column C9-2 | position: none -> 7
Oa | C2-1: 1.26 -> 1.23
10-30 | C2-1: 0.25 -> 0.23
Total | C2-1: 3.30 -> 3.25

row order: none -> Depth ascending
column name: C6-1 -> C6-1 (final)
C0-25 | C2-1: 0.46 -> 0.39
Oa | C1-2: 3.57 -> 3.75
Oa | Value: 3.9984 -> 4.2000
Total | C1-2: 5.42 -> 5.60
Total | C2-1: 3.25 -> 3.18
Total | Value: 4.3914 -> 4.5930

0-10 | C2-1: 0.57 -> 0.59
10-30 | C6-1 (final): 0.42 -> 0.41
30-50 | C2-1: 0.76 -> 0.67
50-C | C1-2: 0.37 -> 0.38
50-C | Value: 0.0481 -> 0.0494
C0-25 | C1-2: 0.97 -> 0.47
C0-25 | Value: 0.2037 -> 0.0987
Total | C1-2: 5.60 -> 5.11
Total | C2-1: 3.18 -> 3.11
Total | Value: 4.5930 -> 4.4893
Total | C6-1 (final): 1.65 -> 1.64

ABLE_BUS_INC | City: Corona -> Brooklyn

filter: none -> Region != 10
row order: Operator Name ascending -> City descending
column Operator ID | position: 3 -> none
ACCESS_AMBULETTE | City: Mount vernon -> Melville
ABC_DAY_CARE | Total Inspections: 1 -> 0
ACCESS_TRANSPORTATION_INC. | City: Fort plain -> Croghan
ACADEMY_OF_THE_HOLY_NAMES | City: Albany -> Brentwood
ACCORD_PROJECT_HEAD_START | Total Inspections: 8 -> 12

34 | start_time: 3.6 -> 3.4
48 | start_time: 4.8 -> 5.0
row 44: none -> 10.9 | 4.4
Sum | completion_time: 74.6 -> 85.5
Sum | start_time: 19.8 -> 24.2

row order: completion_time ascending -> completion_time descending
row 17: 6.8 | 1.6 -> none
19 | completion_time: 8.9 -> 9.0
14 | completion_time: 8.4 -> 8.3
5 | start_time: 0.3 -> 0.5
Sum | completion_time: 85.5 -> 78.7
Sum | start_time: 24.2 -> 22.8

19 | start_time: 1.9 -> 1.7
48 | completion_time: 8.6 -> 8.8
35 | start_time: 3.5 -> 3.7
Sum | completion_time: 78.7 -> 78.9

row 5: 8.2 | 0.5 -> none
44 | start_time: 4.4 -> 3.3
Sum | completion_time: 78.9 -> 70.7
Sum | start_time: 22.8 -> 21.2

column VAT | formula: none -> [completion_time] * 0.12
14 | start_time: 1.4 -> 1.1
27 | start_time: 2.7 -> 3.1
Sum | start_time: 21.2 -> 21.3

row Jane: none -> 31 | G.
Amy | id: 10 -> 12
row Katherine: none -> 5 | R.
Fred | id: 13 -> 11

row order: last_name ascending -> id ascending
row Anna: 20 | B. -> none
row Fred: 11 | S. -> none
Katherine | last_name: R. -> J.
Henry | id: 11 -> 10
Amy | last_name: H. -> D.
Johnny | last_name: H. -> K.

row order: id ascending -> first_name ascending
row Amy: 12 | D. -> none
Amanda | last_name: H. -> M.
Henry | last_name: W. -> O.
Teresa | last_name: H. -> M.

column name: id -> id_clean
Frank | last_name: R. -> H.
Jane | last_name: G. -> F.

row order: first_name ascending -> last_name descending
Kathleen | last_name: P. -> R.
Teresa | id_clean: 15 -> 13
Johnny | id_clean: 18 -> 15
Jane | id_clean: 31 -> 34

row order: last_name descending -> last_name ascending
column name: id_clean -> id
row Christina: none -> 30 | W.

WORK ITEM:
Both ends count here. Reproduce exactly the lines from the one containing "row Fred: 11 | S. -> none" through the end of the listing.

OUTPUT FOR THIS TASK:
row Fred: 11 | S. -> none
Katherine | last_name: R. -> J.
Henry | id: 11 -> 10
Amy | last_name: H. -> D.
Johnny | last_name: H. -> K.

row order: id ascending -> first_name ascending
row Amy: 12 | D. -> none
Amanda | last_name: H. -> M.
Henry | last_name: W. -> O.
Teresa | last_name: H. -> M.

column name: id -> id_clean
Frank | last_name: R. -> H.
Jane | last_name: G. -> F.

row order: first_name ascending -> last_name descending
Kathleen | last_name: P. -> R.
Teresa | id_clean: 15 -> 13
Johnny | id_clean: 18 -> 15
Jane | id_clean: 31 -> 34

row order: last_name descending -> last_name ascending
column name: id_clean -> id
row Christina: none -> 30 | W.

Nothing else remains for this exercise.